Regarding potential churn from B2C users and the failure rate of businesses, Lazar confirms Lovable is exploring partnerships and scaling its go-to-market strategy, particularly for enterprise clients. He notes that internal champions often drive adoption within organizations, starting with personal use and then advocating for Lovable at a corporate level. Lovable actively seeks partners to aid distribution and focuses on driving internal adoption within companies, not just securing contracts.
Lazar explains the "Aladdin and the Genie" analogy to illustrate the challenges of building with AI. The "genie" (AI) has a finite "wishes" (tokens) limit, which is the machine problem. The "human problem" is the user's lack of specificity in making wishes. He advises users to be precise, ask for only a few related changes at a time, and provide clear documentation to guide the AI agent, reducing its "research" effort and maximizing "execution."

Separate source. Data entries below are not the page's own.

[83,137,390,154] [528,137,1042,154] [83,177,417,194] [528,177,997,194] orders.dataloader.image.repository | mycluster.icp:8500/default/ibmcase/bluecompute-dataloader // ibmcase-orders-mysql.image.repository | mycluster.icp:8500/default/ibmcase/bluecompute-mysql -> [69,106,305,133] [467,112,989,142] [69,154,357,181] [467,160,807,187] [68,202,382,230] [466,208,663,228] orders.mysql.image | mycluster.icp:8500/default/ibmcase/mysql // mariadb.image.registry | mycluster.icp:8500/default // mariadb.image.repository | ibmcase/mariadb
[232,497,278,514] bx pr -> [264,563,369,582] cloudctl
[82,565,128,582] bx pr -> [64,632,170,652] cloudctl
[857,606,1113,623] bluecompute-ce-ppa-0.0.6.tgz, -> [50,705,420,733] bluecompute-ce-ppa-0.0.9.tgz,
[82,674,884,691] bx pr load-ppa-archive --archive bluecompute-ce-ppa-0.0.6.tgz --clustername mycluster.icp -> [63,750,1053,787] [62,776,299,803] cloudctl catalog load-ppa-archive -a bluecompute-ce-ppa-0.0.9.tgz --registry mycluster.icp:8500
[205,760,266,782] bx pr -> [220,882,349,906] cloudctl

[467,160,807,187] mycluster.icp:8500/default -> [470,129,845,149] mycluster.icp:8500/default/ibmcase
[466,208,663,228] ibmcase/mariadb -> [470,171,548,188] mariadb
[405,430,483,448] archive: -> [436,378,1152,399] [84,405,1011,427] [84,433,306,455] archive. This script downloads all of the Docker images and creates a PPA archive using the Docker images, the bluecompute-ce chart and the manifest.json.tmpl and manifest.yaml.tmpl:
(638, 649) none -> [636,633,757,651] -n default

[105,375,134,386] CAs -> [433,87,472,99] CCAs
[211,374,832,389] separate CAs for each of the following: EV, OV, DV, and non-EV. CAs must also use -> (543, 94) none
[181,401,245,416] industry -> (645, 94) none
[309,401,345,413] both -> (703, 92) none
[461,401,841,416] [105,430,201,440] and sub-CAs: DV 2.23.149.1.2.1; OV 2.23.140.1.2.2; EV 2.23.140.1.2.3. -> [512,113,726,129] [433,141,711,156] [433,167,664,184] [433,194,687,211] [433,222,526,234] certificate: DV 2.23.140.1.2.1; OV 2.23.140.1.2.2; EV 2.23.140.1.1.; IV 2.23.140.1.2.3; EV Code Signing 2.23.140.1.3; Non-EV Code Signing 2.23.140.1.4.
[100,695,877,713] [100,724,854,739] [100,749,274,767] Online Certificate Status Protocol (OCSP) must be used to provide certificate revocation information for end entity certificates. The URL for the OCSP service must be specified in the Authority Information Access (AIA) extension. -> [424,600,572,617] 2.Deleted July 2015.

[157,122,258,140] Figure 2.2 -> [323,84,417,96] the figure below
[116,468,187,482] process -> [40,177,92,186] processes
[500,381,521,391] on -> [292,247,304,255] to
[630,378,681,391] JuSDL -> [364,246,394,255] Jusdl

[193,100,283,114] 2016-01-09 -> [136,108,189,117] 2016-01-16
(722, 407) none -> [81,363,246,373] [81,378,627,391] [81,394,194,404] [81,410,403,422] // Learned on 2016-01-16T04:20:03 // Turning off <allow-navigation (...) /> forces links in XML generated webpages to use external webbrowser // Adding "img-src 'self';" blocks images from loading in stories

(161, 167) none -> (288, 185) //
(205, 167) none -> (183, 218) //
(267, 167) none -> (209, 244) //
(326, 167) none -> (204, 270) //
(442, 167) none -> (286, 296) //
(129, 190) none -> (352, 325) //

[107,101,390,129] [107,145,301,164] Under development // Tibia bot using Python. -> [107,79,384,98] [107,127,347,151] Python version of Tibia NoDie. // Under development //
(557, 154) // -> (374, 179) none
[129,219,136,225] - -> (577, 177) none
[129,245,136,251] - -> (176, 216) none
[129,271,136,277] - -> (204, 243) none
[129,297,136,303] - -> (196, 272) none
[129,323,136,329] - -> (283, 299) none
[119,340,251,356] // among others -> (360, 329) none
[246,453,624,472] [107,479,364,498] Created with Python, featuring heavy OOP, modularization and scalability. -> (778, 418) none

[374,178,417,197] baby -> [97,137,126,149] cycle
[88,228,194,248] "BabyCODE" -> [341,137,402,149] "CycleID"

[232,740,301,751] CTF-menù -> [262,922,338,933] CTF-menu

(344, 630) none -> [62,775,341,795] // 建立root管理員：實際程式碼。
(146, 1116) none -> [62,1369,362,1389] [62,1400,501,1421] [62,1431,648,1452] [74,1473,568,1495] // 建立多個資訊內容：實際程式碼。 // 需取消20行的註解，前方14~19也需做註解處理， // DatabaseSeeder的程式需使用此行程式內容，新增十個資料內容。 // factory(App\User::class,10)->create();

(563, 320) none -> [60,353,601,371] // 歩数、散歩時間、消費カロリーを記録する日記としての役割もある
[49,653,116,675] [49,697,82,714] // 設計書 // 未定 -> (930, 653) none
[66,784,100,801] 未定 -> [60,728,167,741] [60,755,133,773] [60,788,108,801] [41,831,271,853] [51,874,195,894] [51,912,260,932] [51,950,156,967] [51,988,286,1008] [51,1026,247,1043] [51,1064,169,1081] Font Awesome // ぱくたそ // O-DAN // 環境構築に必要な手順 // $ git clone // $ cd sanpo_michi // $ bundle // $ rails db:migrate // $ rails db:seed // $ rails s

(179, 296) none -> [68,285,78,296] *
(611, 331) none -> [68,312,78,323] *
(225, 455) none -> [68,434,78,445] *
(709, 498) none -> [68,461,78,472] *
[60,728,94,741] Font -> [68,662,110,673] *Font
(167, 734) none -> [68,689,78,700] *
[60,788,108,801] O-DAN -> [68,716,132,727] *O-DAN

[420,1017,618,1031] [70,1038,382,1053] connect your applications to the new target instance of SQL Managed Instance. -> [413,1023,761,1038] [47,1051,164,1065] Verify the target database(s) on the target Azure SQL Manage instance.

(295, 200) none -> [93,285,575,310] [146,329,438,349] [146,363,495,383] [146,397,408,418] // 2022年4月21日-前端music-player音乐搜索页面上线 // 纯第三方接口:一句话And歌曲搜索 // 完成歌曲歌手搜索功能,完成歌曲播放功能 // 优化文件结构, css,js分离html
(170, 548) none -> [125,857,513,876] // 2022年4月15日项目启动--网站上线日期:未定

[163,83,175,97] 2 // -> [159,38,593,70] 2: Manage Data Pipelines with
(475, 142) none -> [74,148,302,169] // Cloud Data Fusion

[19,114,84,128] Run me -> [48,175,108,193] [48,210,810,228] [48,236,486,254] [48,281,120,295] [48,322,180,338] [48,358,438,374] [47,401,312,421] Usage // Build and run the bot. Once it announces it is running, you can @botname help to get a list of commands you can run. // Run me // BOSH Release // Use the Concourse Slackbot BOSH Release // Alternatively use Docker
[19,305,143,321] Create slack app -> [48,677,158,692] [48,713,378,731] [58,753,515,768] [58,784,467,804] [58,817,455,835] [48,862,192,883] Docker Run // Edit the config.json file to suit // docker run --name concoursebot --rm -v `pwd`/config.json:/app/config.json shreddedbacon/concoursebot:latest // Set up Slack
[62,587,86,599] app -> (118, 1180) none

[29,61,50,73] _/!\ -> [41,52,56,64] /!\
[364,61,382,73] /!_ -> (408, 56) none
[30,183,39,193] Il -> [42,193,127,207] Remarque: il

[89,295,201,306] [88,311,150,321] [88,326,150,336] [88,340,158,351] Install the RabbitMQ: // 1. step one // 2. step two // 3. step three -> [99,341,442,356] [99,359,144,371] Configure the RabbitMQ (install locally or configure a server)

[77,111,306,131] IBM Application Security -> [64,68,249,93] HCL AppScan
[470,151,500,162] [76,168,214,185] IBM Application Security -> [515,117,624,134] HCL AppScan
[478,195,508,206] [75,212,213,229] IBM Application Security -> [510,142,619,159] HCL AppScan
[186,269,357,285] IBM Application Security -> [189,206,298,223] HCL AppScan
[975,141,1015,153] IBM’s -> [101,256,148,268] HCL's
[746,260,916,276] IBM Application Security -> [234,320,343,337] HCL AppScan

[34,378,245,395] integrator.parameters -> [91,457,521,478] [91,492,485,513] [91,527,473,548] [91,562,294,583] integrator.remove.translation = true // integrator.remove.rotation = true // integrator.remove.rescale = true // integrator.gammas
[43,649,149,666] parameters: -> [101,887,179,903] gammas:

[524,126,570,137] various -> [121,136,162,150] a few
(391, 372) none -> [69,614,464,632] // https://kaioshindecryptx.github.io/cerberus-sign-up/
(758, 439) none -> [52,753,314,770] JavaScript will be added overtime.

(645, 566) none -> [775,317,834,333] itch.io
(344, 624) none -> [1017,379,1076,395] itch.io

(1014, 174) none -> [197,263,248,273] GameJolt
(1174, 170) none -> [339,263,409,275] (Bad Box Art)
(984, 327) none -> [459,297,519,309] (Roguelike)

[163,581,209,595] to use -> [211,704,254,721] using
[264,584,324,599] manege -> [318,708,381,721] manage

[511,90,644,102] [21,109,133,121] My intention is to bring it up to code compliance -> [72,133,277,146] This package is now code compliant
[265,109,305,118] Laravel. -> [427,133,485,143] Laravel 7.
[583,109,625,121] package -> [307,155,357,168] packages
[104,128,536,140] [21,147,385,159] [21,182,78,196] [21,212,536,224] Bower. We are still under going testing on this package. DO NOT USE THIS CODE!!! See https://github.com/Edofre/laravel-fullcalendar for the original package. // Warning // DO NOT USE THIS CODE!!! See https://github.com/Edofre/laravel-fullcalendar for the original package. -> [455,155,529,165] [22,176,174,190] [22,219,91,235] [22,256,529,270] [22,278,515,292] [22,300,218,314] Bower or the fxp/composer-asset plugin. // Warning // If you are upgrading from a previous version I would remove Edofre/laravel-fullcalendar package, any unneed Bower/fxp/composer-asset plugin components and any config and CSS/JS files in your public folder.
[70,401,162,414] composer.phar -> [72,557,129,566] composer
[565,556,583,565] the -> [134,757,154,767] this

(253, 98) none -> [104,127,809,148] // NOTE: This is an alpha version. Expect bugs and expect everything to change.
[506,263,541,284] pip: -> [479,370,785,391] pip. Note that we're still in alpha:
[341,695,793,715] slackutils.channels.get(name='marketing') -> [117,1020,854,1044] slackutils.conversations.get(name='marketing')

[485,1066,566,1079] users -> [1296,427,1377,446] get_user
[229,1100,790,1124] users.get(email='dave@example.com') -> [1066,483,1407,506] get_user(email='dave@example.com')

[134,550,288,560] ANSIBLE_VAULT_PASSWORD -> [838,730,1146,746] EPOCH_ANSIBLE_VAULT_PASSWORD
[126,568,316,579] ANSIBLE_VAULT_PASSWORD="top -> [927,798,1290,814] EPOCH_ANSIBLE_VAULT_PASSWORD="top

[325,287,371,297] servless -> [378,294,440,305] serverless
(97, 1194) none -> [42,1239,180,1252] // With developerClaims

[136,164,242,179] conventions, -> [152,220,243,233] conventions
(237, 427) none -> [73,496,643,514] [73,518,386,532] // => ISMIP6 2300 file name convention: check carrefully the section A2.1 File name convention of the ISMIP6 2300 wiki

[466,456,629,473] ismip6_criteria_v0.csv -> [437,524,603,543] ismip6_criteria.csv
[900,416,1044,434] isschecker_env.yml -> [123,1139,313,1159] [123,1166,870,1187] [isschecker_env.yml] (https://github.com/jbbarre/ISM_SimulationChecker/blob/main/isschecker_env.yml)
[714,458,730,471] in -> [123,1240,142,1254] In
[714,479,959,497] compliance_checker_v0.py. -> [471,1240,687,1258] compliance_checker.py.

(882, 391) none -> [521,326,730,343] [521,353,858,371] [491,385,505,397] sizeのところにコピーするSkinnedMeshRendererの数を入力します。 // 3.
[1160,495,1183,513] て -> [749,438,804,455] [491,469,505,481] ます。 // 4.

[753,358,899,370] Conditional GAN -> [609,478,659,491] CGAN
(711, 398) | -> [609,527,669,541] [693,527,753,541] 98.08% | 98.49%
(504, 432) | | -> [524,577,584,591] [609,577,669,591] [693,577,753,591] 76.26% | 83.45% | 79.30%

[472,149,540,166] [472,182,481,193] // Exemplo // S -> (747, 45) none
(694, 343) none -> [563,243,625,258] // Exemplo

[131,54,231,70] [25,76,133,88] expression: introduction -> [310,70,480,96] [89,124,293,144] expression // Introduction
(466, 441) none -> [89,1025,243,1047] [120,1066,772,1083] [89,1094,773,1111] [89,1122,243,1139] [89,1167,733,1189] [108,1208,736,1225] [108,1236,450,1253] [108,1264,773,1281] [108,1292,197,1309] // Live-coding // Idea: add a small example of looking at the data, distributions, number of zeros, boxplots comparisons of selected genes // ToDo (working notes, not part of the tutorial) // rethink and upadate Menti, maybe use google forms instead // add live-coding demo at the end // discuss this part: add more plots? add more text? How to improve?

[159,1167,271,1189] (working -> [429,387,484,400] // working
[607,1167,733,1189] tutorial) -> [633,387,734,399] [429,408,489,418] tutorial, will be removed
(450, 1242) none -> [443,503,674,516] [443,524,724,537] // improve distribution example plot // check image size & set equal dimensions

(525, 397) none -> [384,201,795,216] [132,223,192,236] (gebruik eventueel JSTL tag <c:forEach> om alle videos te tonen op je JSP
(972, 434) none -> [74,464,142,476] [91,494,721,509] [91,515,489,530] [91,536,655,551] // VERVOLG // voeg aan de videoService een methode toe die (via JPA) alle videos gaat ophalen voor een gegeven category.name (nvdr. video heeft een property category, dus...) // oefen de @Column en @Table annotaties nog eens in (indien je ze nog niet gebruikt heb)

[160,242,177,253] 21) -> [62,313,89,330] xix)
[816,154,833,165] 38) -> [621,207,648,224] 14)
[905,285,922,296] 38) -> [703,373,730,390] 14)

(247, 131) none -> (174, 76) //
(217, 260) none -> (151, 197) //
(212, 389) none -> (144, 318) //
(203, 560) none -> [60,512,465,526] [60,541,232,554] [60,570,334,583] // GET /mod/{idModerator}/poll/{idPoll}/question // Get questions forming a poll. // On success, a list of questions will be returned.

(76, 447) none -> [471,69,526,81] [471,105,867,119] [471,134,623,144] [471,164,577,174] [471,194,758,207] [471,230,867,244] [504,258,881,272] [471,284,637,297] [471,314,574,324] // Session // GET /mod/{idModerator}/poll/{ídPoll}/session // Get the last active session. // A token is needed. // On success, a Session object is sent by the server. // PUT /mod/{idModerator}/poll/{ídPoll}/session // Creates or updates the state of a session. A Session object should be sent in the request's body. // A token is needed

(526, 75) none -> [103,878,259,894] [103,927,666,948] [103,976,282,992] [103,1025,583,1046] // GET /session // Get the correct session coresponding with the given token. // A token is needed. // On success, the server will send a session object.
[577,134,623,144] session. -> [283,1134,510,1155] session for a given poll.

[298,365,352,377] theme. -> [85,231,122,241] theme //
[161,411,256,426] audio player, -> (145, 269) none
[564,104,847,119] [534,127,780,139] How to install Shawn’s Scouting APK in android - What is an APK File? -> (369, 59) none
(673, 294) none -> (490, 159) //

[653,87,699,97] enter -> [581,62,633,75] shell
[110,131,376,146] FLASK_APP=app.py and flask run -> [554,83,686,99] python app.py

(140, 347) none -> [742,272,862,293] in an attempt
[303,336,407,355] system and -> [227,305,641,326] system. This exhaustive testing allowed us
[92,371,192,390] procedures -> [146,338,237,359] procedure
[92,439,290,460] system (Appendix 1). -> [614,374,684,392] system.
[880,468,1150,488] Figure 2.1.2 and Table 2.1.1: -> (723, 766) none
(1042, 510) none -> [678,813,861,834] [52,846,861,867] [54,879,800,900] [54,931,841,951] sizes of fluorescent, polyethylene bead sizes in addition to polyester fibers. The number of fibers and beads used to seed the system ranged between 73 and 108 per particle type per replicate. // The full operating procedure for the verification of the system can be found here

He prefers using Lovable for prompting because it retains full context of the project, codebase, and past messages, unlike generic LLMs like ChatGPT. While he uses other LLMs for educational purposes (e.g., understanding technical concepts), he leverages Lovable's planning mode and project knowledge feature for actual development. He encourages users to ask the AI *how* they should have prompted it to avoid bugs, acknowledging that errors are often the human's fault. He also uses AI design tools to improve his "taste" and then imports those concepts into Lovable for building.
Looking ahead, Lazar is excited about the future of agentic workflows, where AI agents can perform complex tasks autonomously, though he acknowledges security concerns. He believes in eliminating oneself from the equation by building systems where tools prompt themselves. He is eager to see self-intelligent and self-correcting AI implemented in daily life.
Finally, Lazar offers advice on how to get hired as a "vibe coder": don't wait for a job description. Instead, identify problems within your company, build solutions using AI tools, demonstrate the time and money saved, and then present these results to management. This proactive approach allows individuals to define their roles and responsibilities, creating a unique position with zero competition. He encourages everyone to "just build" and not wait for permission.